▶ **Work instructions**
In the material below, find each line that contains the word "relative" and copy it.

▶ **Information provided**
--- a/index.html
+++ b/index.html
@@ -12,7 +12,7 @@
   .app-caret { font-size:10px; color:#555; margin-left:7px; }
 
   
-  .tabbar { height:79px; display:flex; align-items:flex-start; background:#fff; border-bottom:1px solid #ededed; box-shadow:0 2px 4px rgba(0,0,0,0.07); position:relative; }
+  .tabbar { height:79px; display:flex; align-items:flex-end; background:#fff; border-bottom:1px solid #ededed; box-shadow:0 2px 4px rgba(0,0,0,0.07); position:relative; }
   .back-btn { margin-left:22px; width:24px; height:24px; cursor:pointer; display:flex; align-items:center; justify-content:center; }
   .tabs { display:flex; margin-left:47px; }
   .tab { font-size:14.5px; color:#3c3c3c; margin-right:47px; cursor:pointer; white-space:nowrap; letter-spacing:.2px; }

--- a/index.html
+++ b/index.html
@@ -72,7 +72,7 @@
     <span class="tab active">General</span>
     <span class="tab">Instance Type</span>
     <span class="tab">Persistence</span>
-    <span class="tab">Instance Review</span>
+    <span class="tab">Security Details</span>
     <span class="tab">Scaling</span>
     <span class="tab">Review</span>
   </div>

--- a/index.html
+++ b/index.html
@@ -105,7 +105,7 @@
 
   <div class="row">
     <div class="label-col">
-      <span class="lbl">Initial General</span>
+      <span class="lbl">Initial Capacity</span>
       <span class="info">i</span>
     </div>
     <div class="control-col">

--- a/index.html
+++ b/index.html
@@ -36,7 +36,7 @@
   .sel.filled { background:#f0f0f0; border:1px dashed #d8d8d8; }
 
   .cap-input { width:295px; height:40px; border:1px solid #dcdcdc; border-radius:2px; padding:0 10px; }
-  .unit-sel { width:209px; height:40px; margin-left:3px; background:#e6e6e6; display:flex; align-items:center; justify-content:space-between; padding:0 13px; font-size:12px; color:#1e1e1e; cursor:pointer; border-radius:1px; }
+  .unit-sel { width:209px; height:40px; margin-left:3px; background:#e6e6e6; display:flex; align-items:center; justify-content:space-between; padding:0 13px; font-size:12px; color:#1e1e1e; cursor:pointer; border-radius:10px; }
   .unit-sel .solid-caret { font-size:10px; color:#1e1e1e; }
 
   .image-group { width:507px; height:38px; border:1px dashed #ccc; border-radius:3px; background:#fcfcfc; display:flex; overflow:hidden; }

...

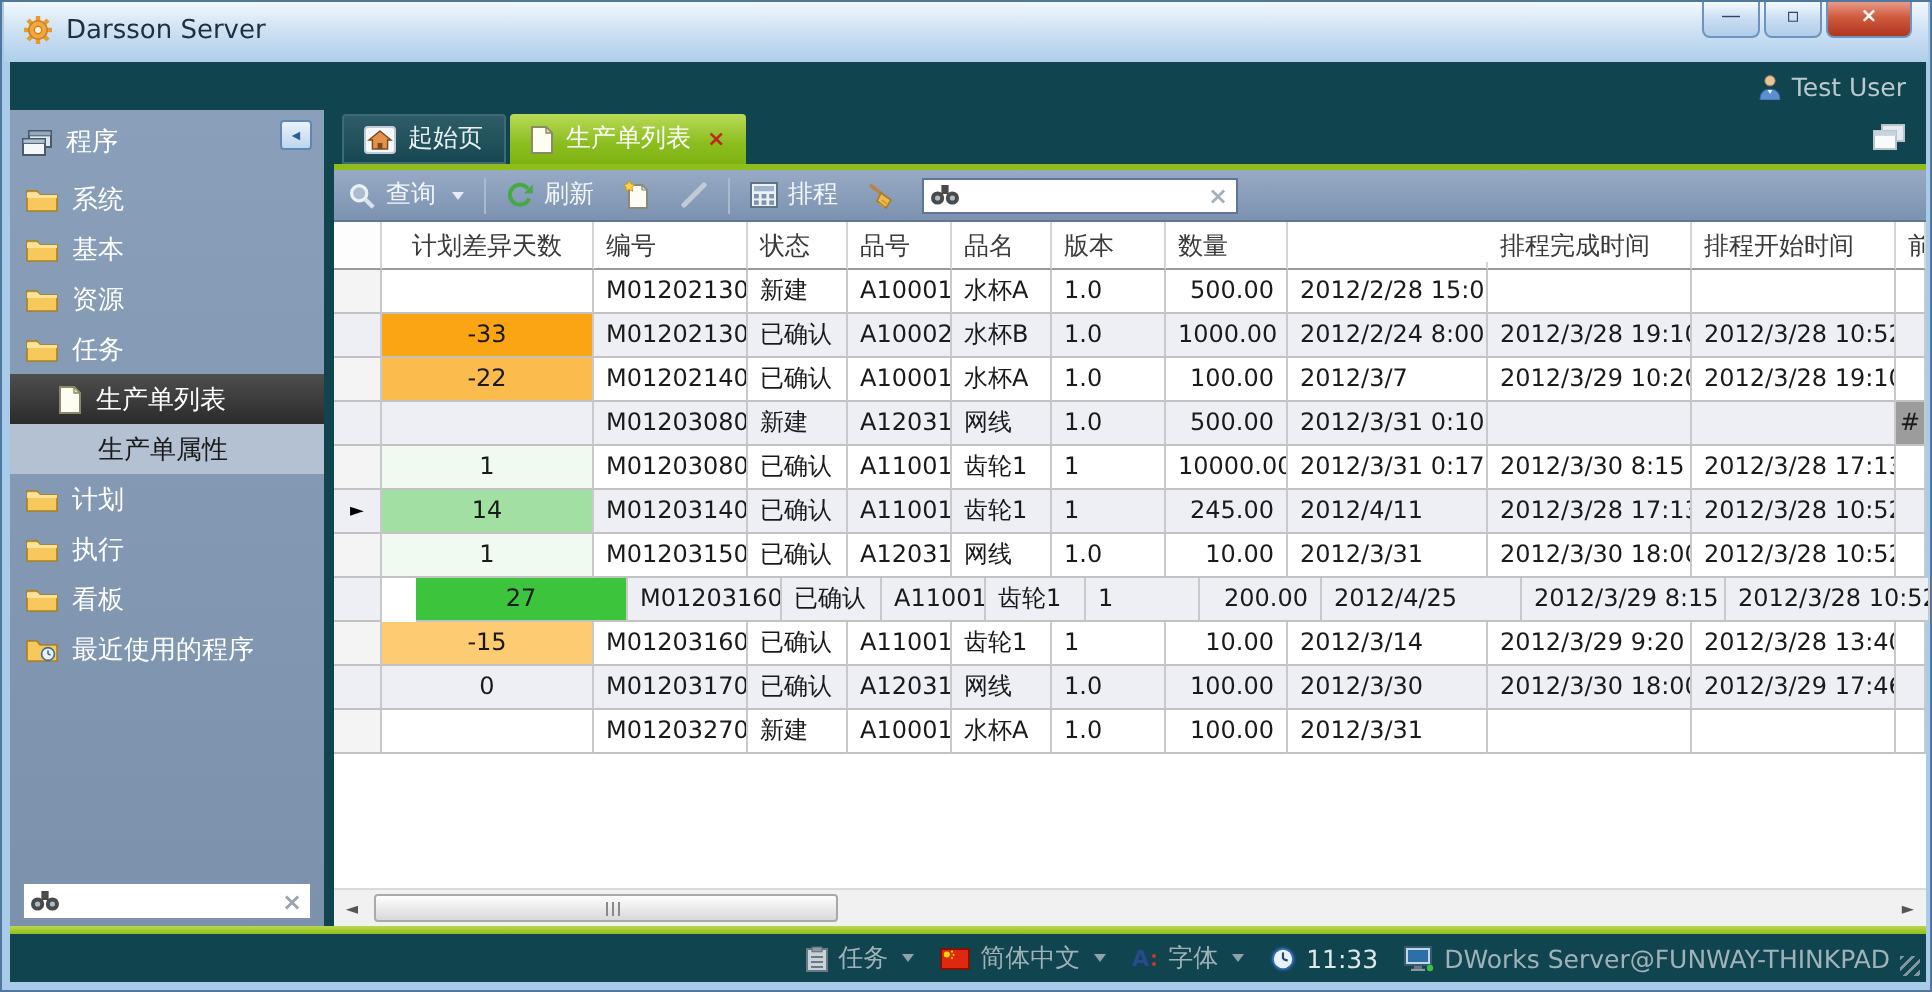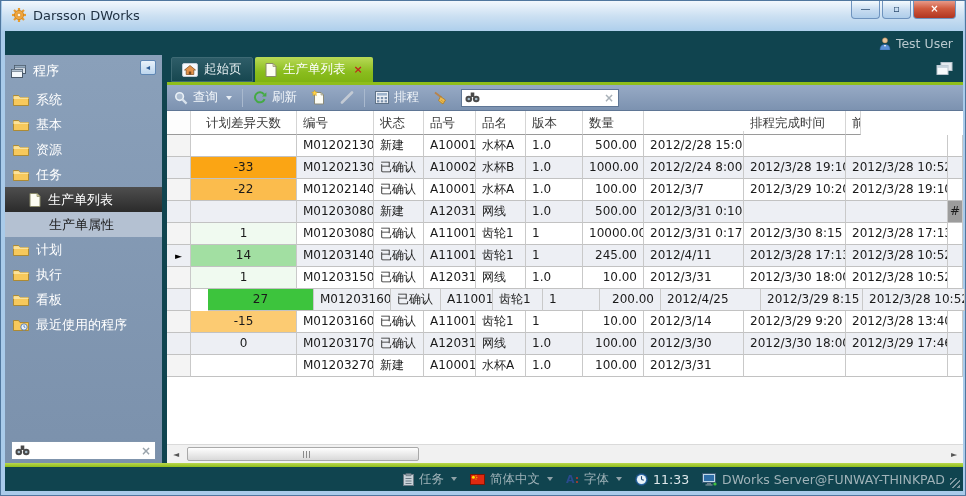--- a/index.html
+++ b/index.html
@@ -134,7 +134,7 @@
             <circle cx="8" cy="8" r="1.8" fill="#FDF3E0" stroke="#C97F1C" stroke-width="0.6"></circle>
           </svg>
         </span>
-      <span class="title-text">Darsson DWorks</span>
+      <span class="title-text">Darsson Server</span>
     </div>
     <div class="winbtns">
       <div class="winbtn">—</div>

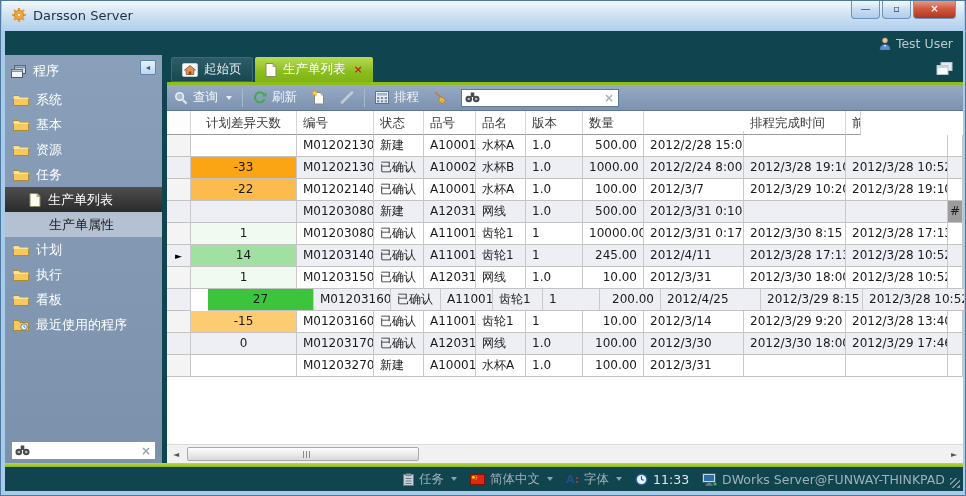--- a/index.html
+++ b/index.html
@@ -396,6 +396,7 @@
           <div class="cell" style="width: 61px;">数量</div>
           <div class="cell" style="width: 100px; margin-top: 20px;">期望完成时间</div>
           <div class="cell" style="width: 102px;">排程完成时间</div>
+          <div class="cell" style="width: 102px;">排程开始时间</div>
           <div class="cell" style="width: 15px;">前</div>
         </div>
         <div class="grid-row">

▶ **Task result**
-  .tabbar { height:79px; display:flex; align-items:flex-start; background:#fff; border-bottom:1px solid #ededed; box-shadow:0 2px 4px rgba(0,0,0,0.07); position:relative; }
+  .tabbar { height:79px; display:flex; align-items:flex-end; background:#fff; border-bottom:1px solid #ededed; box-shadow:0 2px 4px rgba(0,0,0,0.07); position:relative; }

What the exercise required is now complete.